I hope all this makes sense and addresses all the different aspects of this; if I've missed anything or anything I've said seems wrong, please let me know!
[0] Edit: it doesn't make any difference what order -p and -r are on the command line, just FWIW.
[1] I don't think we actually know why this is necessary yet, do we? It would be interesting to understand this, but from a narrow basictool point of view I don't think it's relevant so I'm trying to avoid being distracted by this question.
[2] I tried to see exactly why we ended up with these particular bytes, but they don't seem to be the UTF-8 encoding of the original three bytes interpreted as an ISO-8859-1 encoding as I had half expected.
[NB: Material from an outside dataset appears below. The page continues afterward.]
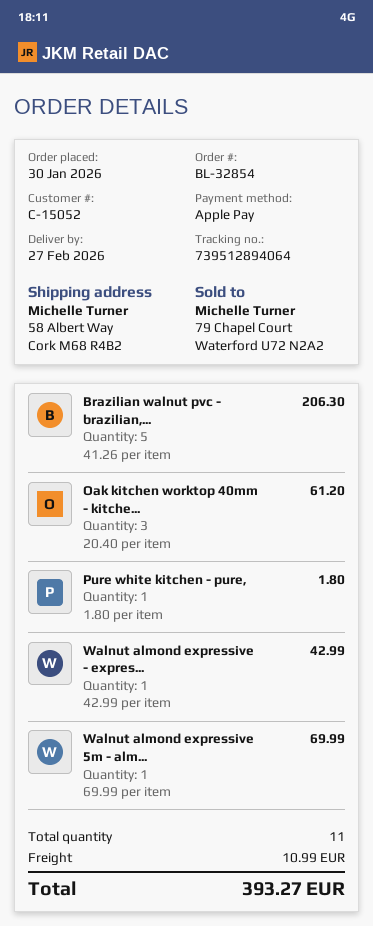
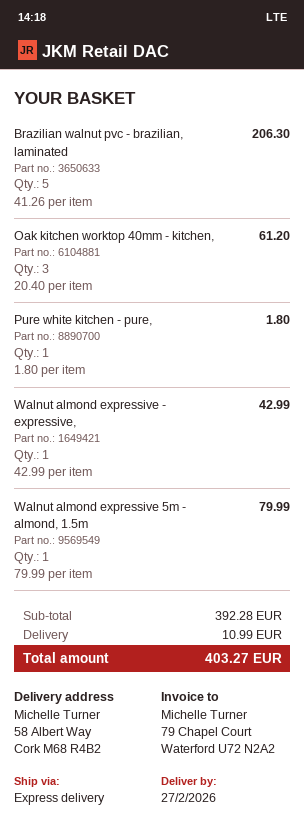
Walnut almond expressive 5m - alm...: 1 x 69.99 = 69.99 -> 1 x 79.99 = 79.99
total: 393.27 -> 403.27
It doesn't really matter - it's obvious from the hex dumps they have been corrupted somehow - but if anyone can explain why we have these particular bytes it would be interesting...
Edit: I've just seen your edit, but I don't think it changes anything substantially - as I said, I was able to reproduce your EATOK and EATOK2 files so if you did get confused at some point I don't think you got confused in an important way.